Chancellor Osborne stressed that the unemployment rate was still only at 7.1%, and quoted Mr Carney's comment from a BBC Newsnight interview on Thursday that there was no need for an immediate rise in interest rates.
The Bank of England had not been expecting the jobless rate to hit 7% for another two years.
In a separate speech, made in Davos on Friday, Mr Carney said that the UK's unemployment rate had fallen "faster" than the Bank had anticipated when it first set 7% as a trigger for a possible review of interest rates.
However, he said that this would not lead to a hurried rate rise, and re-affirmed that the 7% unemployment marker "is merely the point at which the MPC begins to even think about adjusting policy".
He added that any review of forward guidance would come in February's Bank of England inflation report, and that "The MPC will consider a range of options to update our guidance". He did not suggest that forward guidance was to be abandoned.
But Mr Osborne said in his speech that the debate over forward guidance was only taking place because there was a recovery underway, highlighting the differences with the "gloomy debate" about the economy at Davos last year.
He added that the growth in the economy was evidence that monetary policy had worked and that he had expanded the range of tools available to the Bank of England.
On the sidelines after the discussion, a delegate describing himself as a market participant leapt to the defence of Mr Osborne and Mr Carney, saying it was perfectly clear that the 7% had been a threshold and not a trigger for the raising of interest rates.
Mr Carney, in his Friday speech, said that the UK's economic recovery "has some way to run before it would be appropriate to consider moving away from the emergency settling of monetary policy".

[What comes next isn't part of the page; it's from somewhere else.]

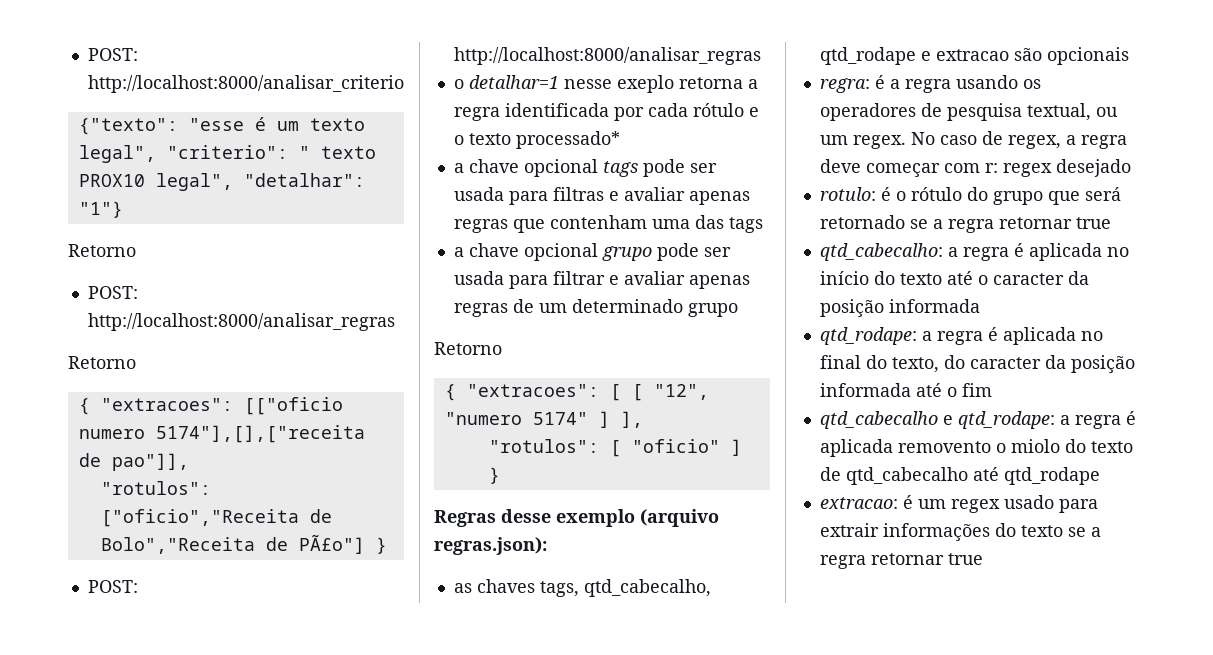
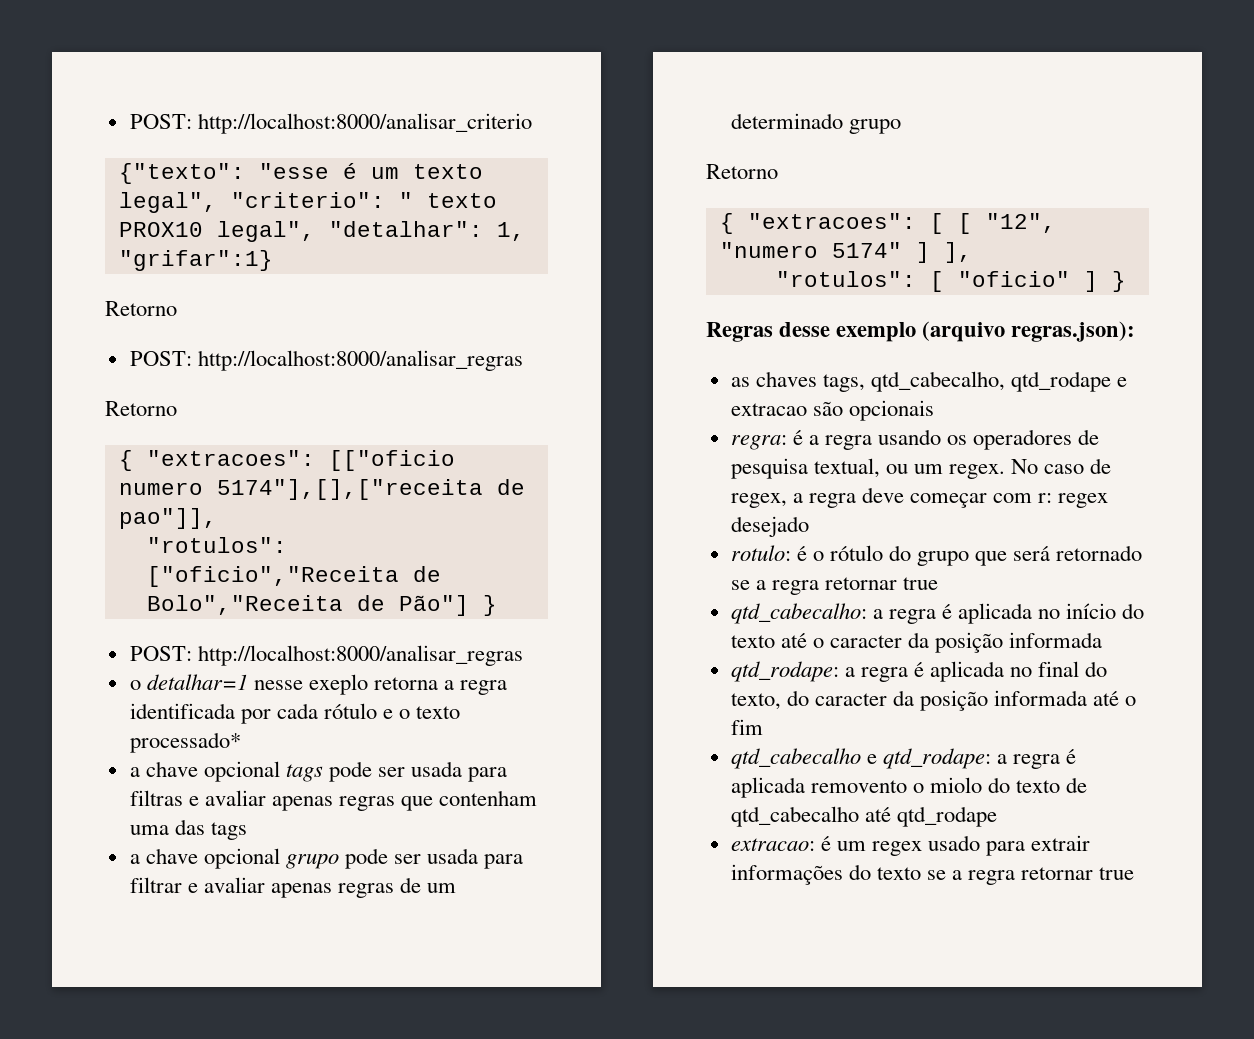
[78,201,123,218] "1"} -> [496,222,525,241] [118,250,273,271] 1, "grifar":1}
[298,534,365,554] PÃ£o"] -> [398,595,469,616] Pão"]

"It is widely recognised that our 7% threshold is not a trigger for raising the bank rate. Last August, the MPC said that when the 7% unemployment threshold was reached, there should be no assumption of an immediate, automatic change to its policy stance," he said.

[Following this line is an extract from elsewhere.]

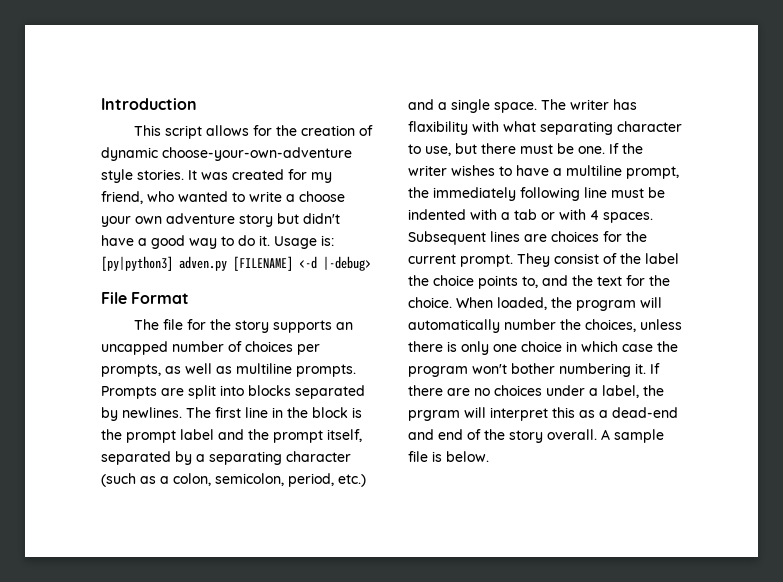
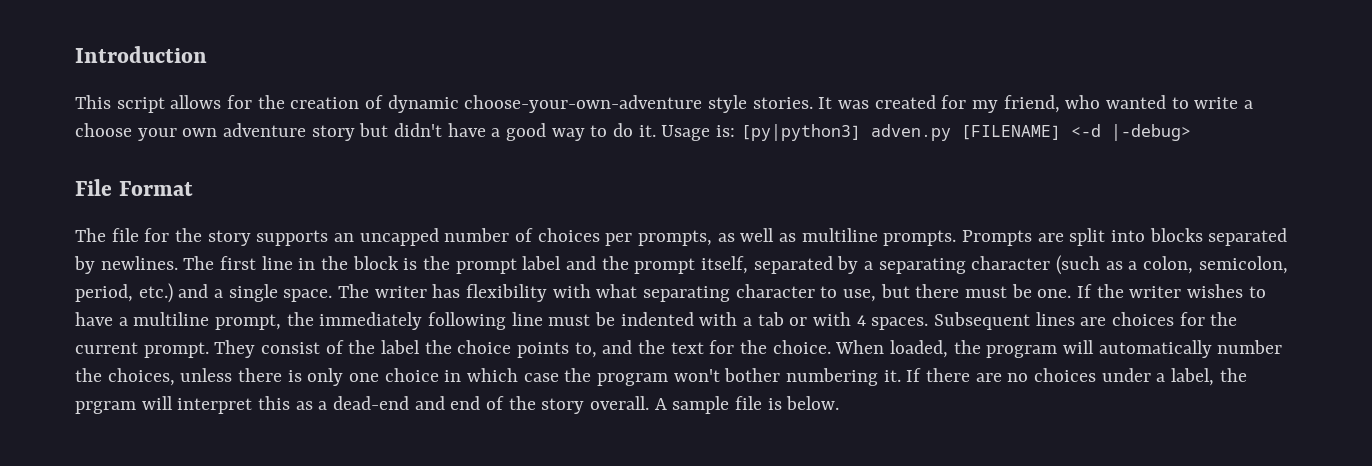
[408,121,468,135] flaxibility -> [466,284,548,302] flexibility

However, others have said that Mr Carney's comments this week have shown that the forward guidance policy failed.
Economists at JP Morgan Chase said: "The guidance framework has not just failed to offer the clarity the monetary policy committee was seeking, but has, in our view, created unnecessary confusion and volatility in rate expectations."
Schroders' European Economist, Azad Zangana, was also critical of the policy. However he defended the Bank's mis-forecast on the unemployment rate.
"Most economists, including ourselves, came to similar conclusions (on unemployment) last year," he said.
But he added: "We are critical of the use of forward guidance in the first place and the way that it relies on a single indicator to provide households, businesses and financial markets with a signal on the path of interest rates."